Des documents internes du gouvernement montrent que les responsables du ministère des Finances pensent qu’il pourrait y avoir des implications considérables pour l’économie si la Banque du Canada (BdC) émettait sa propre cryptomonnaie.
La BdC a passé des années à examiner s’il fallait introduire une monnaie numérique, mais jusqu’à présent, elle n’a pas jugé nécessaire de le faire.
Dans une note d’information de janvier dernier, des responsables ont averti la ministre des Finances Chrystia Freeland que l’émission d’une monnaie numérique de la banque centrale aurait « des implications de grande envergure pour l’économie, le système financier » et les opérations de la BdC.
Les documents montrent également que la banque centrale a tenu une série de réunions avec des responsables fédéraux au cours de 2020 pour évaluer les implications d’un « huard numérique » sur les ministères et les agences.
De larges pans des documents obtenus par La Presse Canadienne en vertu de la loi sur l’accès à l’information ont été caviardés parce que le ministère affirme qu’ils contiennent des informations gouvernementales sensibles.

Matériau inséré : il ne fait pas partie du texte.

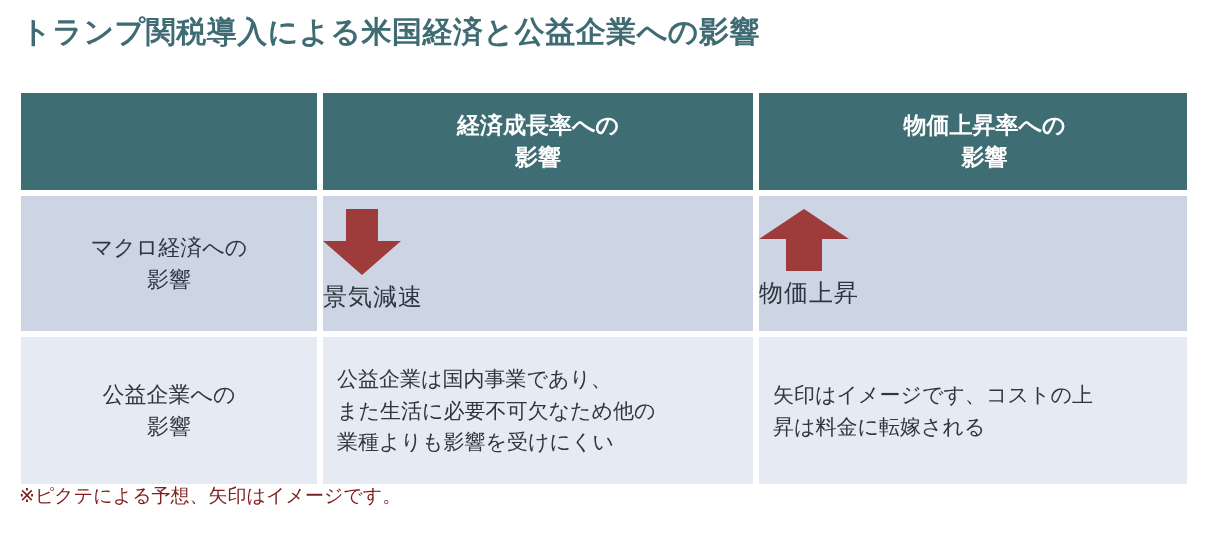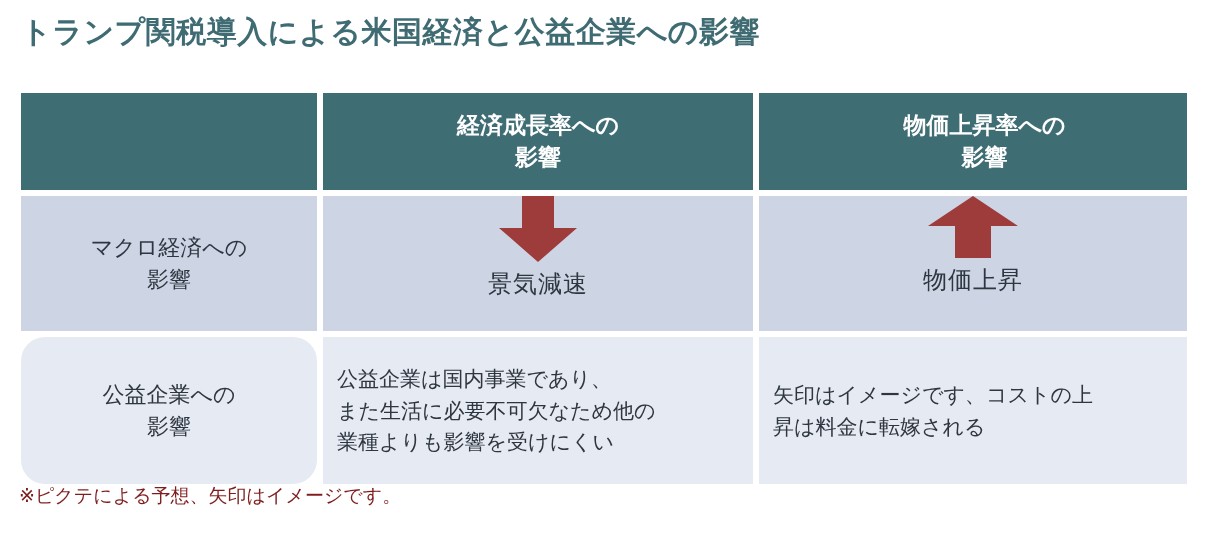"景気減速" .row-macro .cell.arrow-cell { align-items: center -> flex-start; padding-top: none -> 13px }
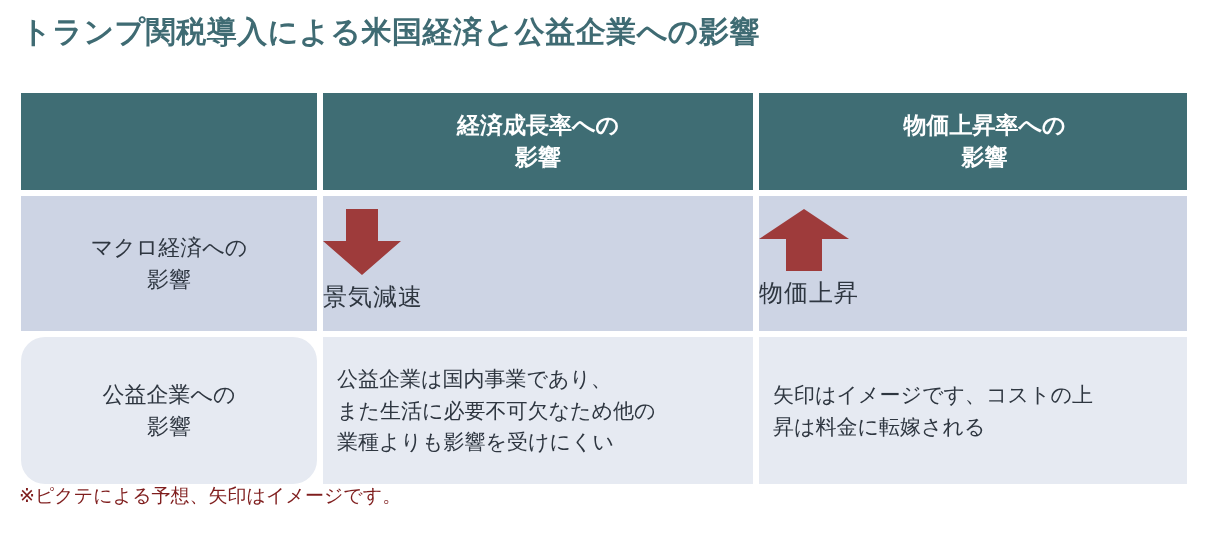"公益企業への" div.cell { border-radius: 24px -> none }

Mais ce qui reste suggère certaines inquiétudes du fédéral concernant une monnaie numérique de la banque centrale et des départements souhaitent fournir davantage de commentaires avant qu’une décision ne soit prise.
La BdC a accéléré le rythme de ses travaux sur une monnaie numérique, reflétant les efforts de ses homologues d’autres pays alors que la pandémie de COVID-19 accélère la transition vers une économie numérique.
La banque ne prévoit d’émettre une monnaie numérique que si l’utilisation de billets de banque pour les transactions chute et qu’une ou plusieurs cryptomonnaies privées, telles que le Bitcoin, deviennent largement utilisées au Canada.
Le gouvernement et la banque centrale ont accordé plus d’attention aux cryptomonnaies stables dont la valeur est moins volatile et sont liées à des liquidités et à des titres d’État.
L’utilisation au Canada de cryptomonnaies privées liées au dollar américain mettrait à rude épreuve la capacité de la BdC à gérer la politique monétaire au profit du pays, a déclaré Jeremy Kronick, directeur associé de la recherche à l’Institut C.D. Howe.
Il a déclaré que la banque devait inciter les cryptomonnaies privées à utiliser le dollar canadien.
« Le gouvernement pourrait annuler cette chose en une seconde. Le gouvernement pourrait simplement dire: » oubliez ça, vous ne pouvez pas effectuer de transactions au Canada » », a déclaré Jeremy Kronick, qui a récemment co-écrit un article sur les mérites d’un système numérique de devise de la BdC.
« Je ne pense pas qu’ils le veuillent parce qu’il y a des avantages aux cryptomonnaies privés que les gens aiment, mais nous voulons également maintenir la fonction de bien public. Pour ce faire, je pense que la monnaie numérique de la banque centrale est la voie à suivre. »
Les recherches de la banque centrale suggèrent que la probabilité que les personnes utilisent le Bitcoin est liée à sa prévalence – plus il y a de personnes qui l’adoptent, plus les autres sont susceptibles de suivre l’exemple – ainsi que l’optimisme des utilisateurs quant à l’avenir de Bitcoin.
Le document publié en novembre a noté que l’adoption du Bitcoin au Canada reste faible à environ cinq pour cent. Les auteurs suggèrent que les jeunes Canadiens pourraient être plus susceptibles d’utiliser le Bitcoin, car il leur est plus facile d’acheter la monnaie numérique que d’ouvrir un compte bancaire formel.
La BdC n’a pas l’autorité législative du Parlement pour offrir une monnaie numérique, elle peut seulement la concevoir.
Le ministère des Finances a examiné la législation liée à une monnaie numérique de banque centrale, bien qu’un courriel du mois de mars ait noté qu’aucun autre pays n’avait « délibérément modifié la législation » pour en autoriser une.
Le courriel indiquait que même en Suède, « largement considérée comme à l’avant-garde du mouvement vers une monnaie numérique de banque centrale parmi les économies avancées », le gouvernement attend un rapport à la fin de l’année prochaine sur la question de savoir si la banque centrale devrait avoir le pouvoir d’émettre une telle monnaie.
La rapidité avec laquelle les responsables canadiens agiront dépendra probablement de la rapidité avec laquelle les principales cryptomonnaies stables seront déployées, a déclaré Jeremy Kronick. Il a souligné en particulier la cryptomonnaie stable prévue par Facebook, car elle serait facile à adopter par les utilisateurs du géant des médias sociaux.
« J’aimerais qu’ils prennent de l’avance, mais les gouvernements sont notoirement lents jusqu’à ce qu’ils y soient obligés », a déclaré Jeremy Kronick.